■ Change detection data
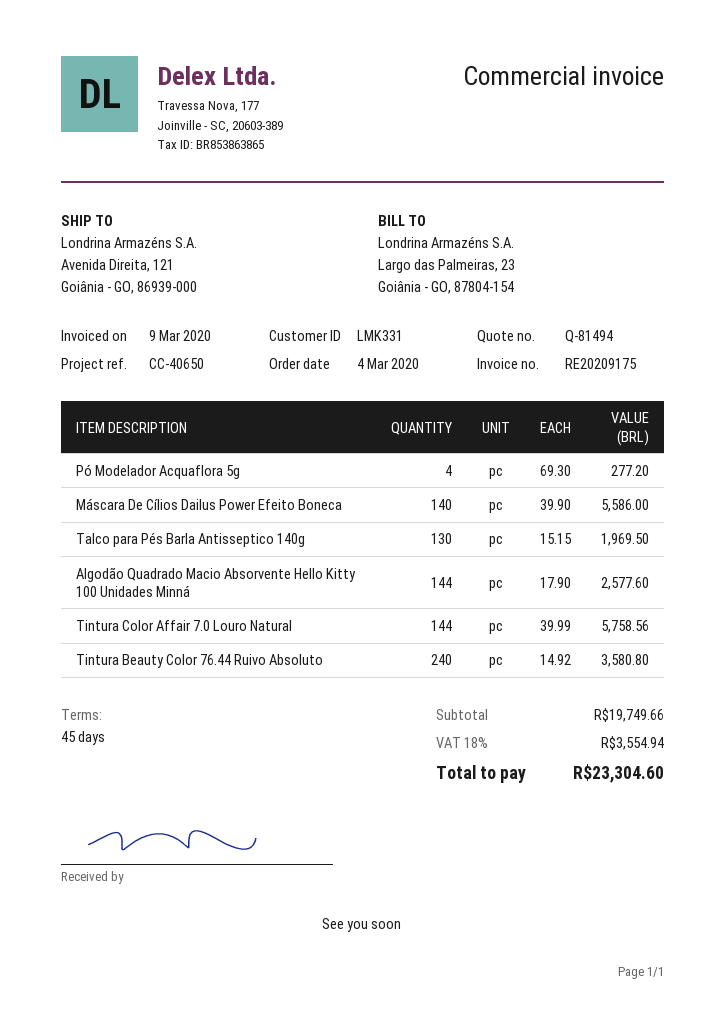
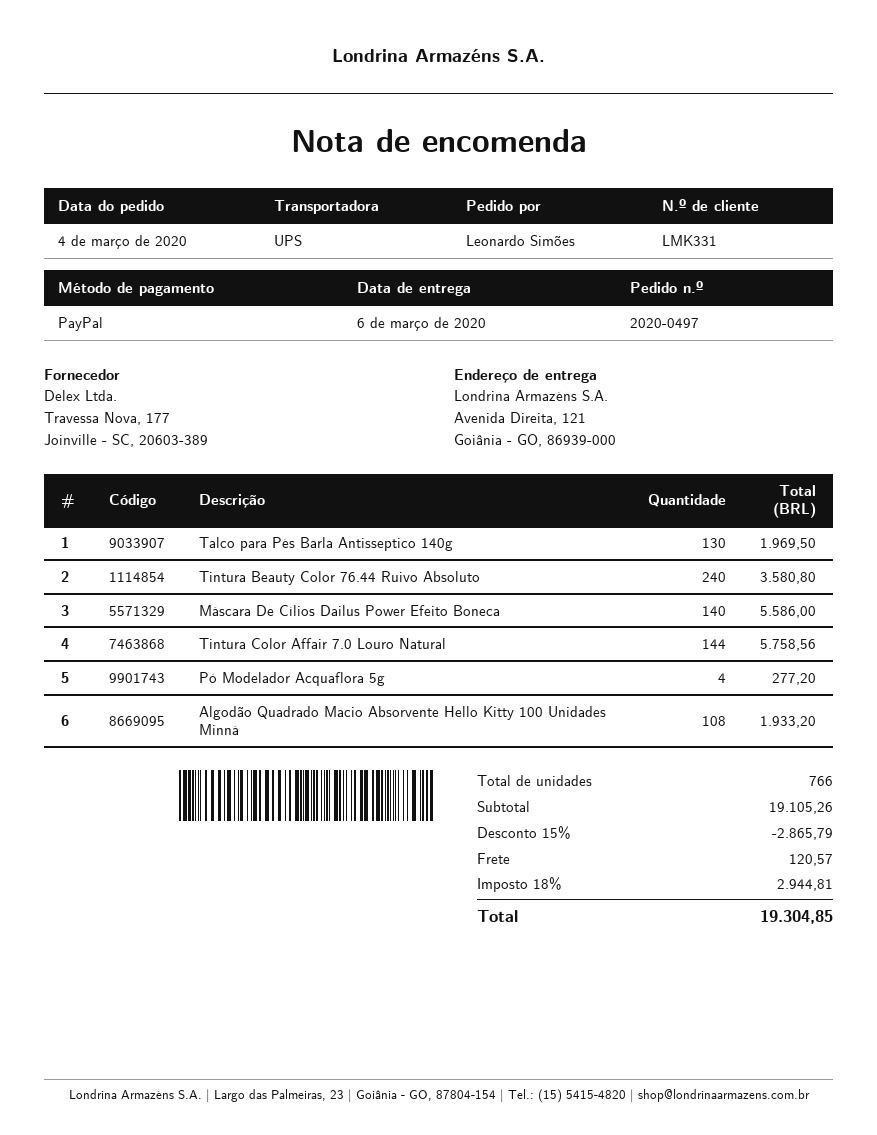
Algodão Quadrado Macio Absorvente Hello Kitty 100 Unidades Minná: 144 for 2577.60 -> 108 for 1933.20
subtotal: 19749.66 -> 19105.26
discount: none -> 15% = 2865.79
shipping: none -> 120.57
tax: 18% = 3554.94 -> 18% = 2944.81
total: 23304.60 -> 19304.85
---
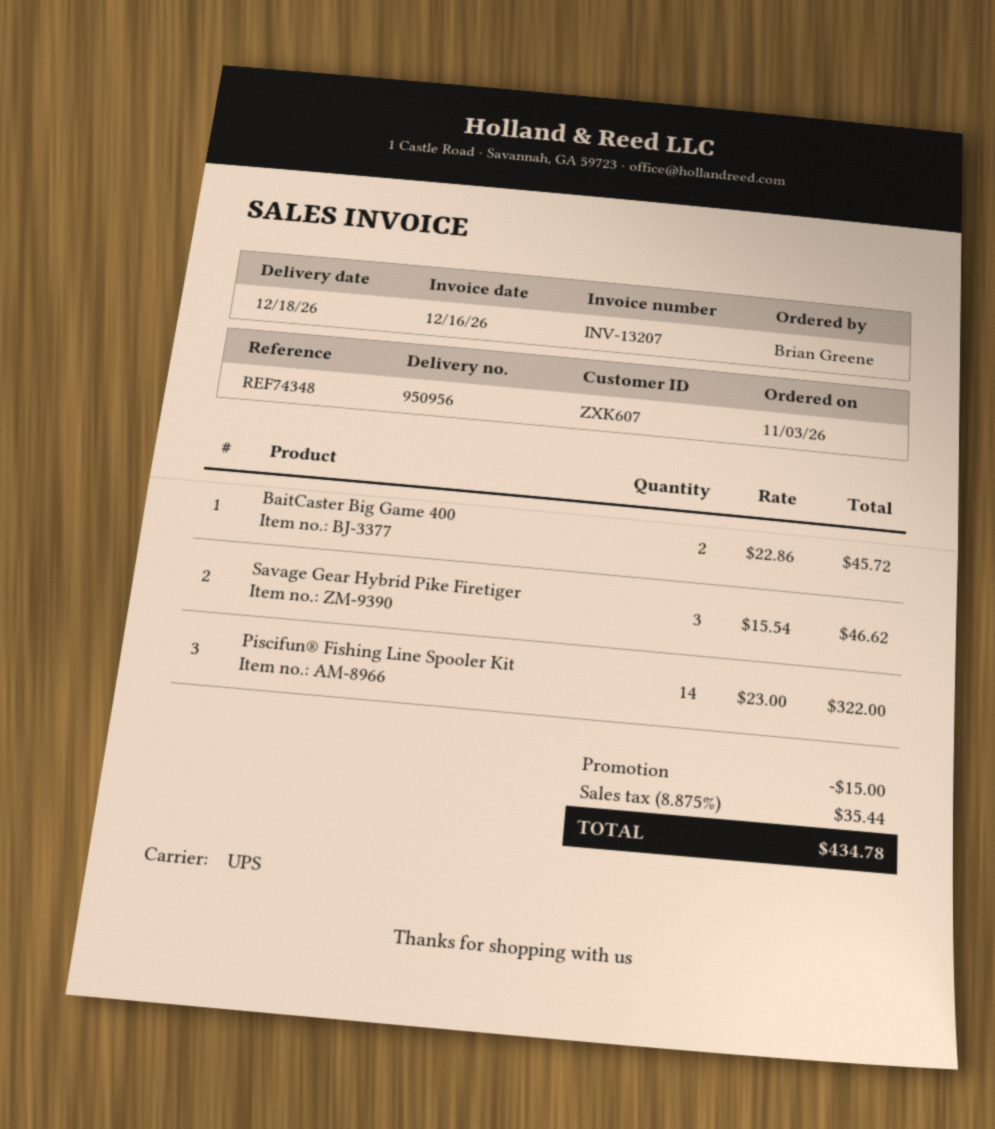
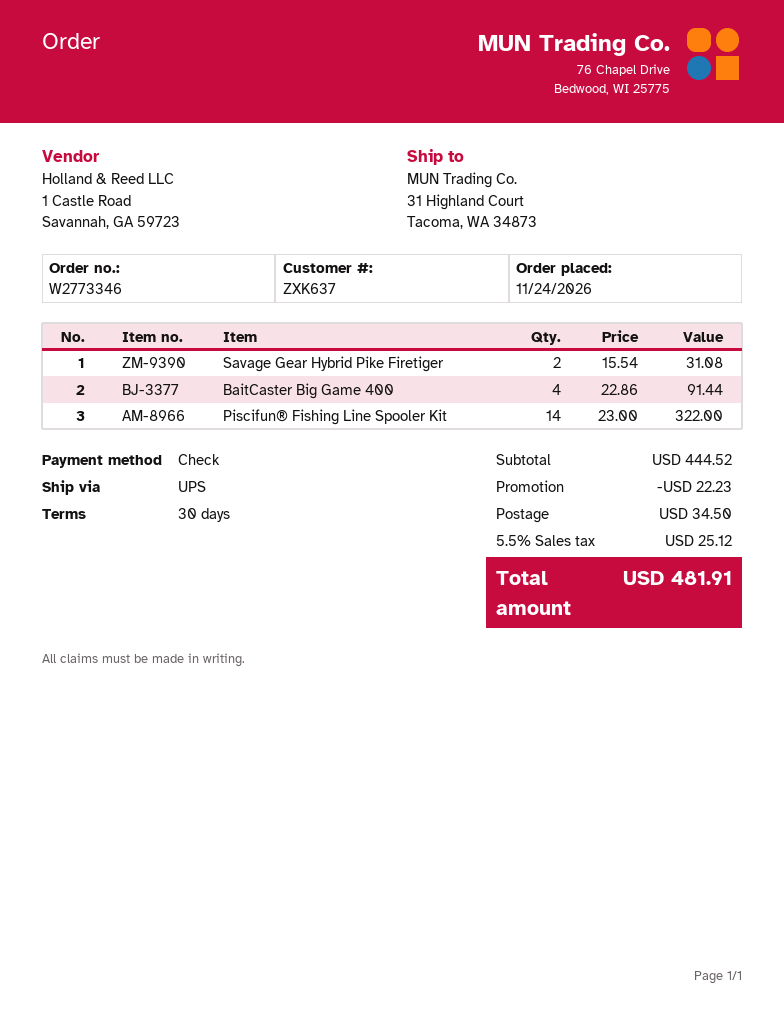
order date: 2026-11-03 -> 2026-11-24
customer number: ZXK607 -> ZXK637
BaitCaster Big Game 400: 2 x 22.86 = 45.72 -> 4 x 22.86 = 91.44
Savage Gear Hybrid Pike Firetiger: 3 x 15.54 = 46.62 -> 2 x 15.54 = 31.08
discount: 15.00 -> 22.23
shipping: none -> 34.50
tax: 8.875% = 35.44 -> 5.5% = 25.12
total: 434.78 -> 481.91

■ PROBLEM STATEMENT
For each line above that holds the string "none", provide a copy of that line.

■ TASK OUTPUT
discount: none -> 15% = 2865.79
shipping: none -> 120.57
shipping: none -> 34.50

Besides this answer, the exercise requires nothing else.